ChunTing Wu

Posted on Dec 23, 2021

Message Queue in Redis

#redis #eventdriven #architecture #design

My organization have done the technical selection recently, and we want to build an event-driven system. However, the budget is limited, we cannot choose a classic queuing service like RabbitMQ or streaming process like Kafka. We have to find an affordable solution which can meet our needs. Currently, all we have is Redis, therefore, we decide to build a message queue in Redis.

In this article, I will introduce some properties of a message queue and describe how Redis be a message queue.

Message Queue

There are many aspects to consider when choosing a message queue, such as propagation, delivery, persistence and consumer groups. In this section, I will explain them briefly.

Propagation

The propagation means how messages be transferred by the message queue. There are 2 types of the propagation,

1-to-1
1-to-many (fan-out)

One-to-one is quite simple. The producer sends a message to queue, and this message is received by only one consumer. On the other hand, one-to-many is a message can be delivered to multiple consumers. It’s worth mentioning that the producer just sent a message, but the message can be transferred to many receivers. Such behavior is also called fan-out.

Delivery

Delivery is interesting. Most queuing systems have their delivery guarantees. There are three common guarantees,

At-most-once
At-least-once
Exactly-once

At-most-once is relatively easy to achieve.
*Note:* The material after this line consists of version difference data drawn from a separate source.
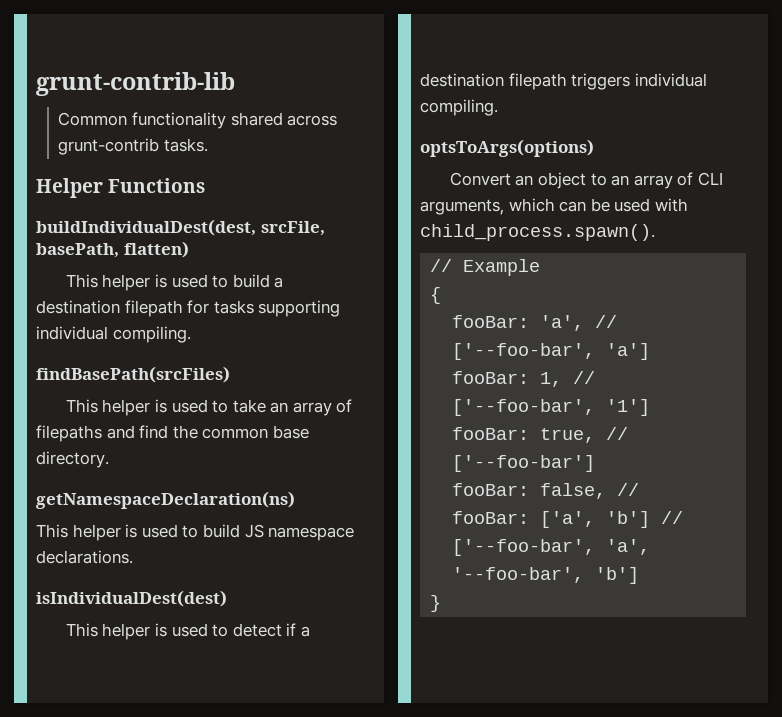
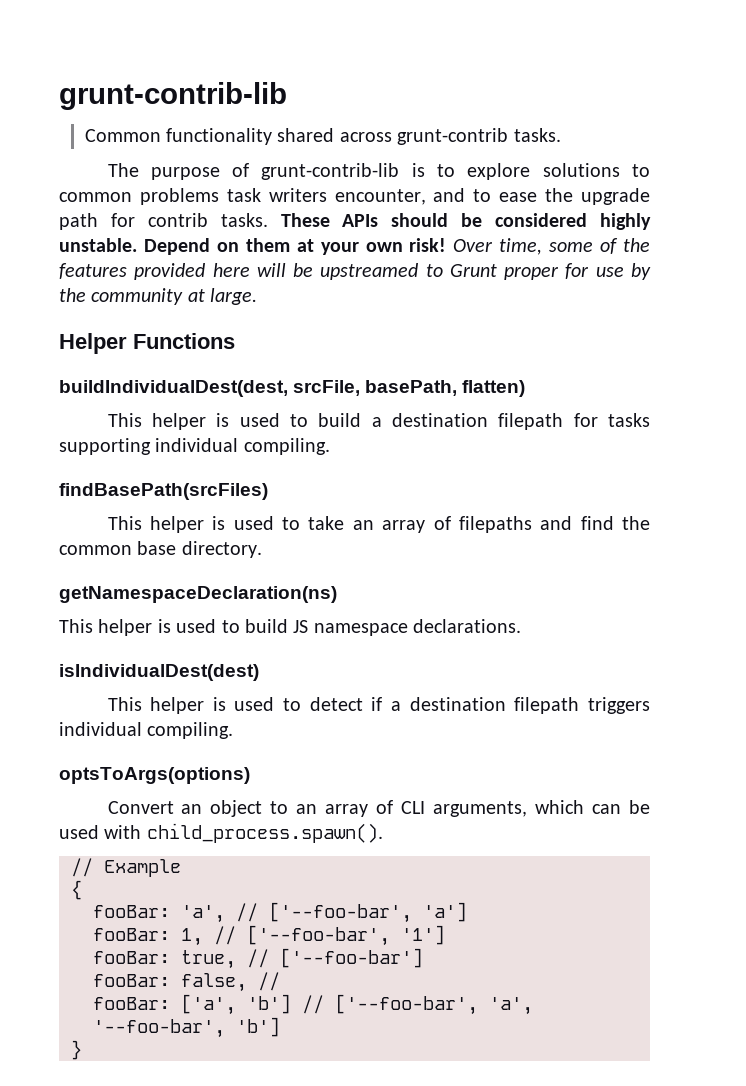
+ The purpose of grunt-contrib-lib is to explore solutions to common problems task writers encounter, and to ease the upgrade path for contrib tasks. These APIs should be considered highly unstable. Depend on them at your own risk! Over time, some of the features provided here will be upstreamed to Grunt proper for use by the community at large.

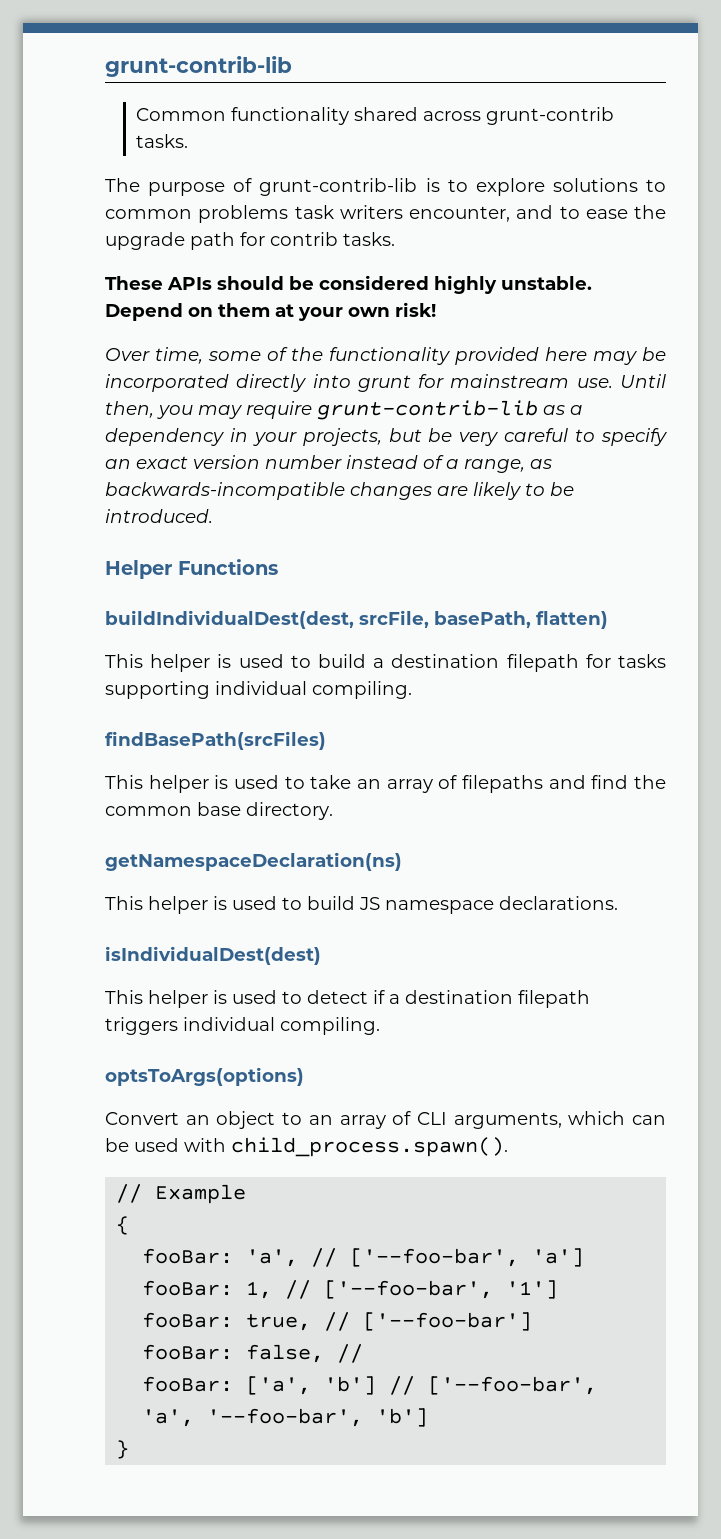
- The purpose of grunt-contrib-lib is to explore solutions to common problems task writers encounter, and to ease the upgrade path for contrib tasks. These APIs should be considered highly unstable.
+ The purpose of grunt-contrib-lib is to explore solutions to common problems task writers encounter, and to ease the upgrade path for contrib tasks.
+ These APIs should be considered highly unstable.
- Depend on them at your own risk! Over time, some of the features provided here will be upstreamed to Grunt proper for use by the community at large.
+ Depend on them at your own risk!
+ Over time, some of the functionality provided here may be incorporated directly into grunt for mainstream use. Until then, you may require grunt-contrib-lib as a dependency in your projects, but be very careful to specify an exact version number instead of a range, as backwards-incompatible changes are likely to be introduced.

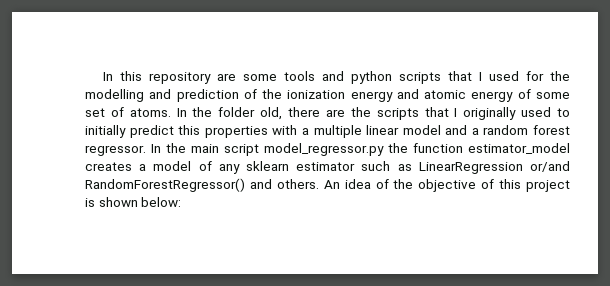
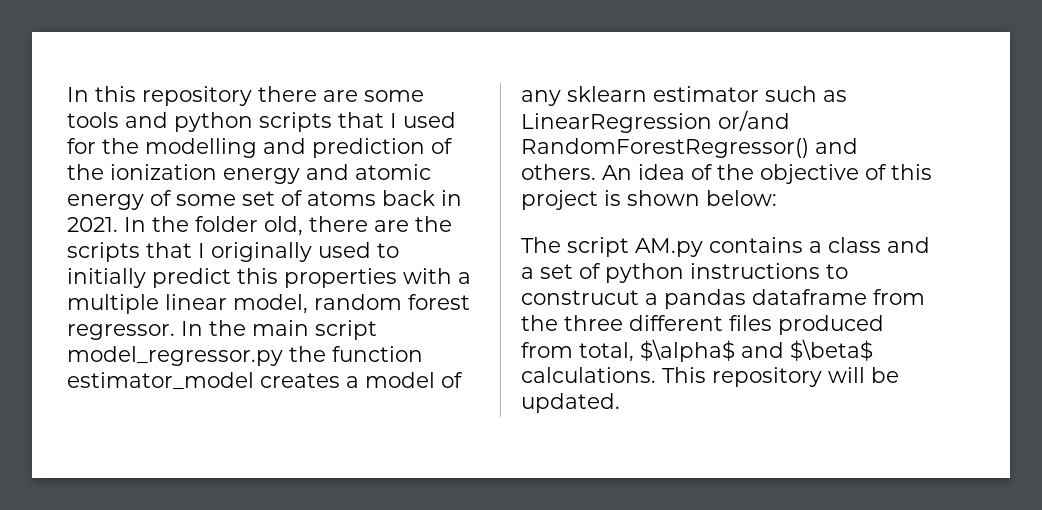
- In this repository are some tools and python scripts that I used for the modelling and prediction of the ionization energy and atomic energy of some set of atoms.
+ In this repository there are some tools and python scripts that I used for the modelling and prediction of the ionization energy and atomic energy of some set of atoms back in 2021.
- In the folder old, there are the scripts that I originally used to initially predict this properties with a multiple linear model and a random forest regressor.
+ In the folder old, there are the scripts that I originally used to initially predict this properties with a multiple linear model, random forest regressor.
+ The script AM.py contains a class and a set of python instructions to construcut a pandas dataframe from the three different files produced from total, $\alpha$ and $\beta$ calculations. This repository will be updated.

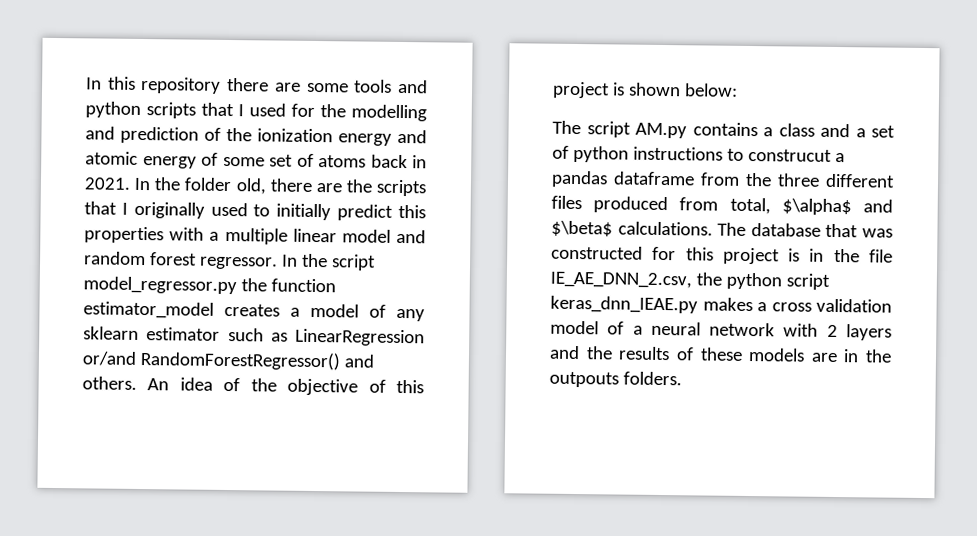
- In the folder old, there are the scripts that I originally used to initially predict this properties with a multiple linear model, random forest regressor.
+ In the folder old, there are the scripts that I originally used to initially predict this properties with a multiple linear model and random forest regressor.
- In the main script model_regressor.py the function estimator_model creates a model of any sklearn estimator such as LinearRegression or/and RandomForestRegressor() and others.
+ In the script model_regressor.py the function estimator_model creates a model of any sklearn estimator such as LinearRegression or/and RandomForestRegressor() and others.
- This repository will be updated.
+ The database that was constructed for this project is in the file IE_AE_DNN_2.csv, the python script keras_dnn_IEAE.py makes a cross validation model of a neural network with 2 layers and the results of these models are in the outpouts folders.

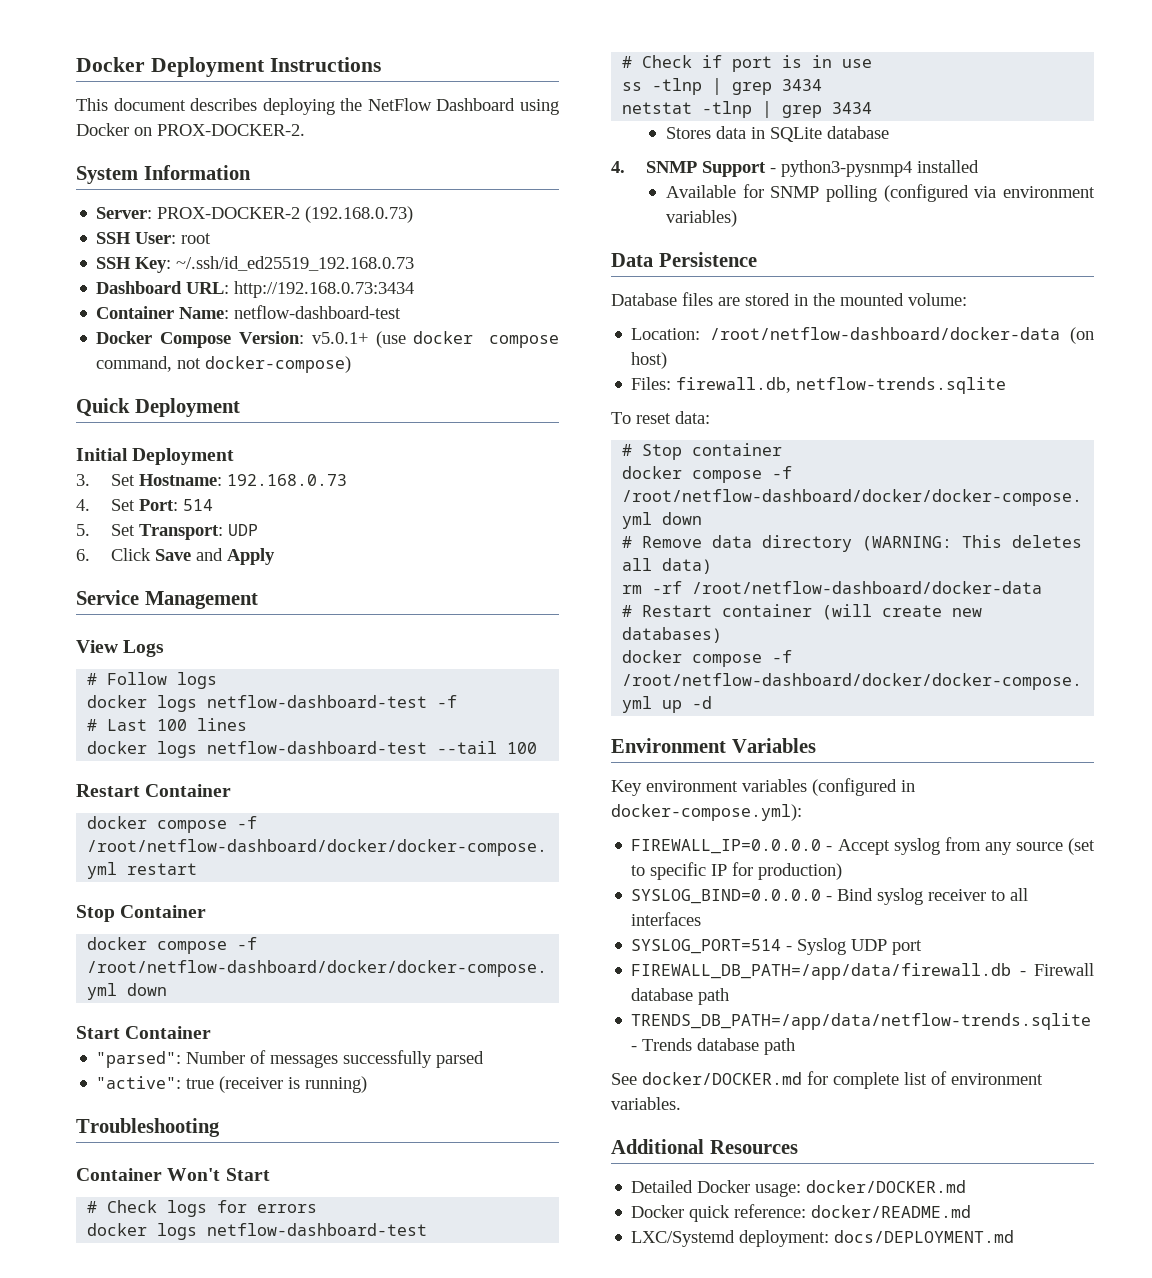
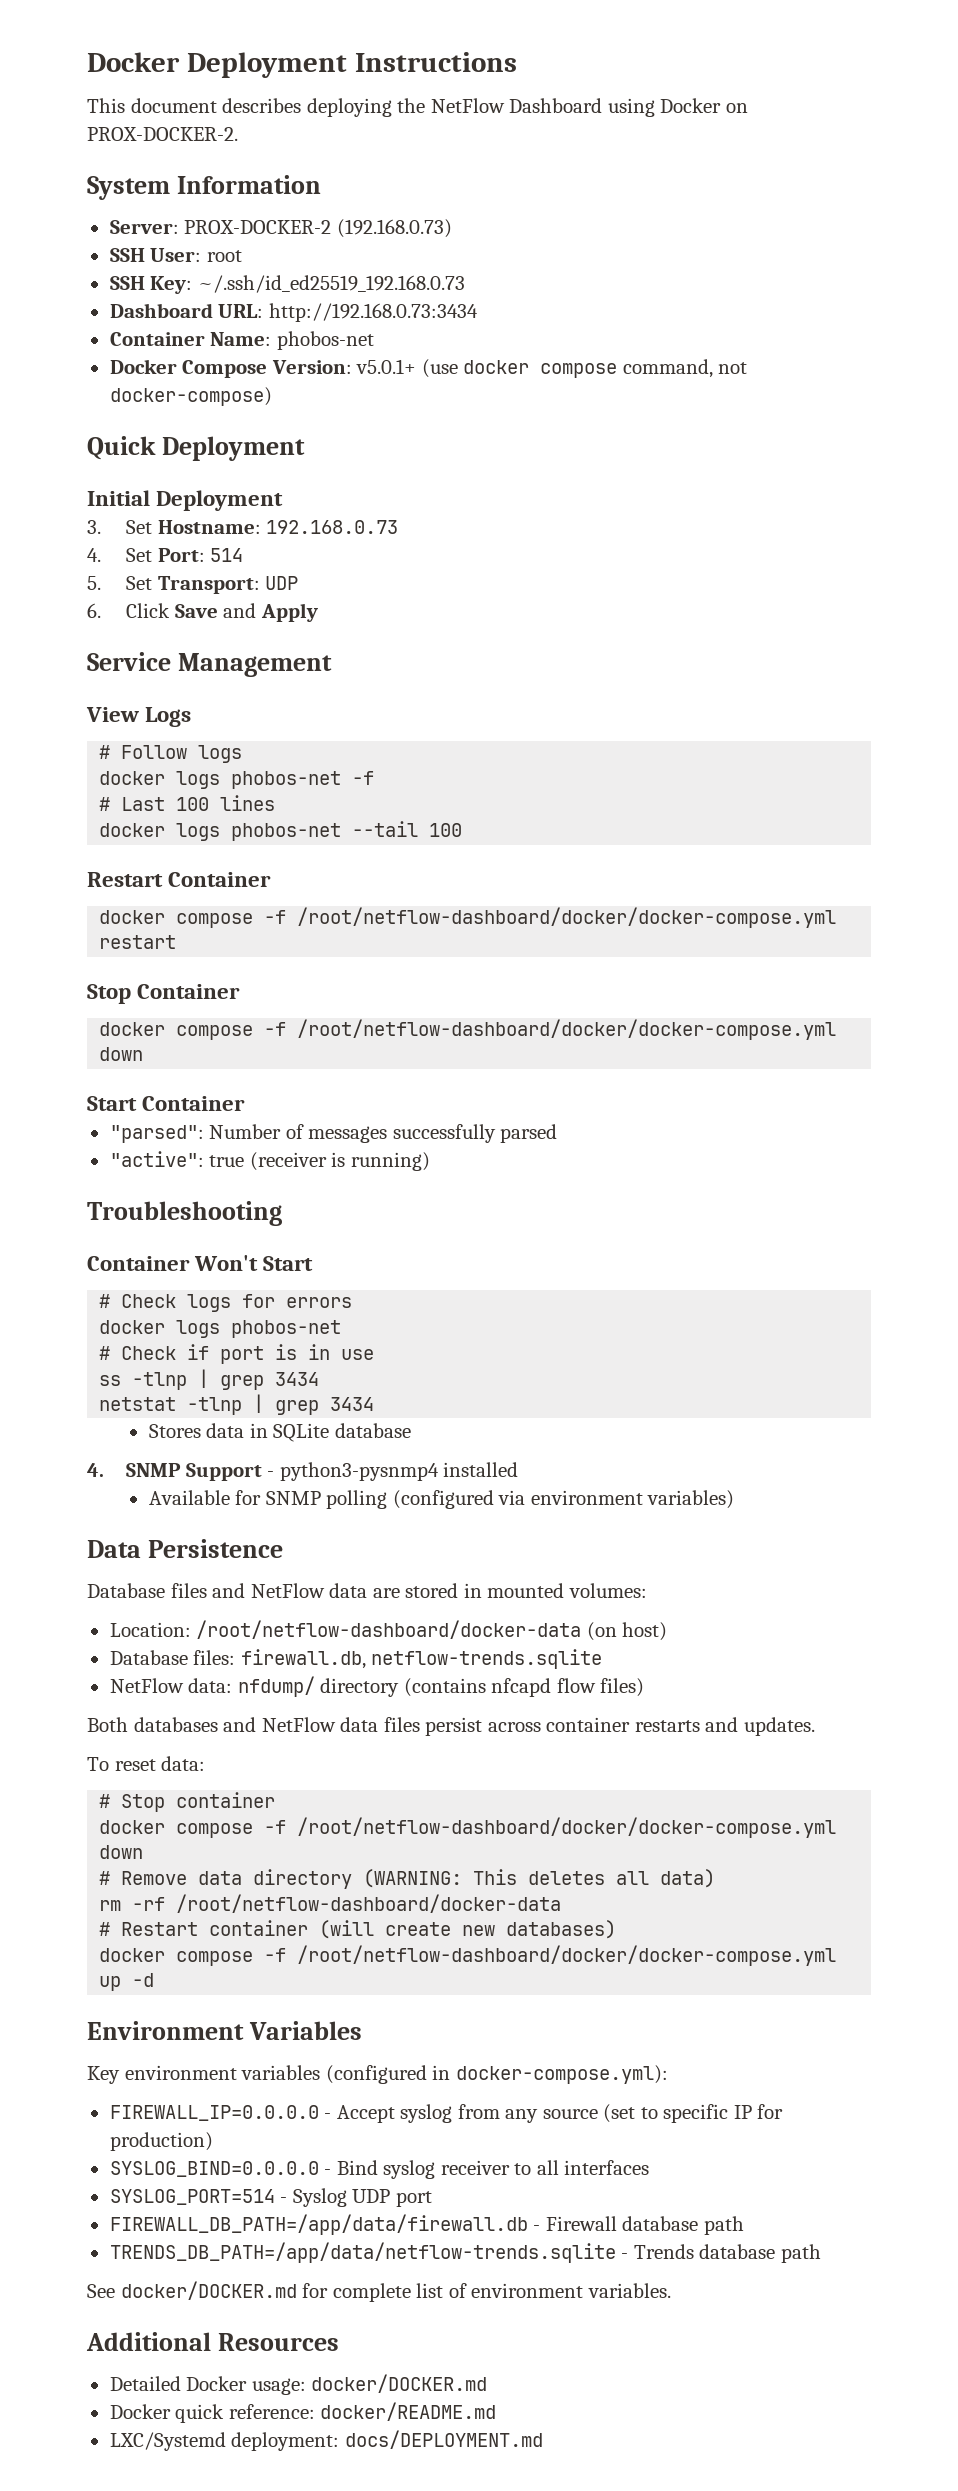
- Container Name: netflow-dashboard-test
+ Container Name: phobos-net
- docker logs netflow-dashboard-test -f
+ docker logs phobos-net -f
- docker logs netflow-dashboard-test --tail 100
+ docker logs phobos-net --tail 100
  # Check logs for errors
- docker logs netflow-dashboard-test
+ docker logs phobos-net
- Database files are stored in the mounted volume:
+ Database files and NetFlow data are stored in mounted volumes:
- Files: firewall.db, netflow-trends.sqlite
+ Database files: firewall.db, netflow-trends.sqlite
+ NetFlow data: nfdump/ directory (contains nfcapd flow files)
+ Both databases and NetFlow data files persist across container restarts and updates.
It can be said that all queuing systems have this guarantee. The consumer can receive a sent message or nothing. This may happen in several situations. Firstly, the message is lost whereas a networking problem occurred. Secondly, although the consumer received it, but he did not handle it well like crashed. The message disappears if it is gone, and it is impossible to retrieve the message again.

At-least-once is a guarantee often used by some well-known systems such as RabbitMQ, Kafka, etc. Compared to at-most-once, at-least-once has a stronger guarantee. It can make sure the message must be processed. However, the message may be processed many times. For instance, a consumer does not acknowledge the queue that the message is handled, thus the queue sends a message to that consumer again.

Exactly-once is the strictest guarantee. It ensure the message must be handle once. Even the popular systems can’t do this well, e.g. RabbitMQ. Nevertheless, the correct use and configuration of Kafka can still be achieved. The price is to sacrifice some performance.

Persistence

Persistence means whether the message will disappear after it is sent to the system. There are also three types of persistence,

In-memory
In-disk
Hybrid

We all know what they means. But the interesting thing is, is it slower to persist messages in disk? No, not really. It depends on how persistence is implemented. Kafka uses LSM-tree to achieve a lot of throughput; in addition, it is better than RabbitMQ who uses memory. There is another example in Cassandra, Cassandra has very fast writing speed and uses LSM-tree as well.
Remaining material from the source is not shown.